Catharsis

Somaticae

In Paradisum  |  2013
8 / 10
par Simon  |  le 13 août 2013

Quel bonheur d’avoir aujourd’hui devant soi l’objet dont attendait tant. Le premier album de Somaticae, soit l’un des producteurs français les plus versatiles, les plus complets et les plus intriguants de ces dernières années. Des premiers disques electronica extrêmement « autechriens », des compositions coldwave/noise ou un amour de la scène italo et J-pop, Amédée De Murcia a toujours été un homme d’obsessions. Un homme qui passe son temps à s’intéresser, à digger, à inscrire des codes en lui pour les assimiler et les ressortir version géant. D’ailleurs, même les patrons d’In Paradisum (qui ne sont jamais que ses bons potes) semblaient étonnés de la rapidité avec laquelle le Français a balancé ce premier disque sorti de nulle part. Un amas de dix titres techno, noise et dark-ambient qui va prendre tout le monde de court.

Evidemment, il s’agit là d’une aubaine magnifique pour In Paradisum d’asseoir encore un peu plus son statut d’outsider au sein d’une scène techno/indus où la structure joue de plus en plus les premiers rôles. Parce que Catharsis est un disque virulent, qui ne calcule rien, qui envoie tout à l’instinct et à la puissance. Une œuvre spontanée, faite par un mec qui domine la machine sous improvisation, qui tourne ses potards à l’envi pour autant que ça gueule, que les fondations tremblent. Un disque qui possède des qualités aujourd’hui devenues rares : un mélange équilibré d’instinct, de technologie et de semi-improvisation.
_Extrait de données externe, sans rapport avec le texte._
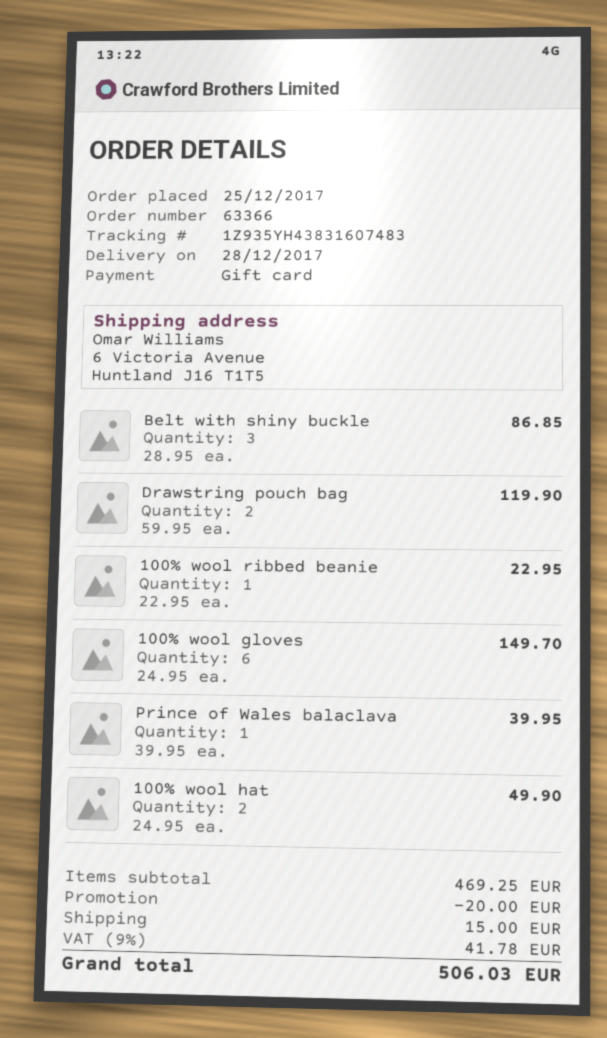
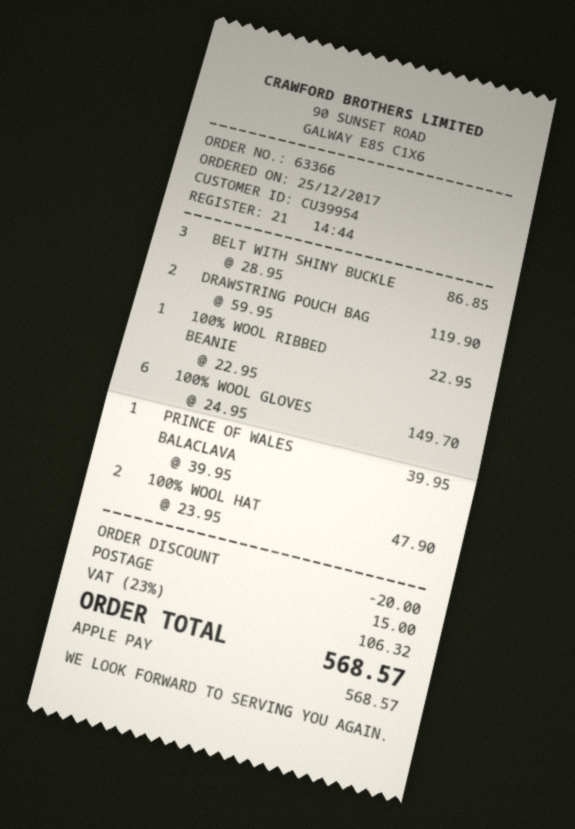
payment method: gift card -> Apple Pay
100% wool hat: 2 x 24.95 = 49.90 -> 2 x 23.95 = 47.90
tax: 9% = 41.78 -> 23% = 106.32
total: 506.03 -> 568.57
Une masse bouillante et sinueuse qui trace son sillon dans des kicks extrêmement lourds, dans des voix d’outre-tombe et dans des drones brûlants. Il est donc logique que la physique du son impressionne, là où sa dimension mentale semble pouvoir prolonger le trip et la profondeur du voyage à l’infini. Là aussi il est question d’équilibre fragile, de dosage implicite. Parti sur une base semi-improvisée, c’est le corps qui réagit face à la machine, la composition qui change selon la saturation de son géniteur. Dans ce disque, c’est l’homme, central, qui donne le ton et influe sans filtre sur l’outil. On n’est pas ici dans un disque de producteur, de mecs qui dessinent des trucs sur l’écran d’un laptop. C’est bien plus sportif que ça, ça se compose débout, les bras à l’air, dans un rapport homme/machine qui prend tout son sens. Et ici c’est bien l’homme qui gagne, qui imprime sa déviance sur le matériau, qui le torture et non l’inverse.

Un disque misanthrope, entre techno, noise et black metal, qui se joue la nuit quand les apprentis clubbers sont déjà fatigués. Un disque fort, têtu et immédiat. Un truc qui ne pouvait être écrit que dans l’urgence, la fureur de composition, les débordements du fond sur la forme. L’œuvre d’un mec qui ne mesure pas vraiment l’étendue de son talent, et qui continuera sans doute de pérégriner dans les recoins d’un cerveau humain illimité, noir et torturé pour nous en sortir des œuvres vivifiantes et  transcendantales comme peut l’être ce Catharsis. Un must.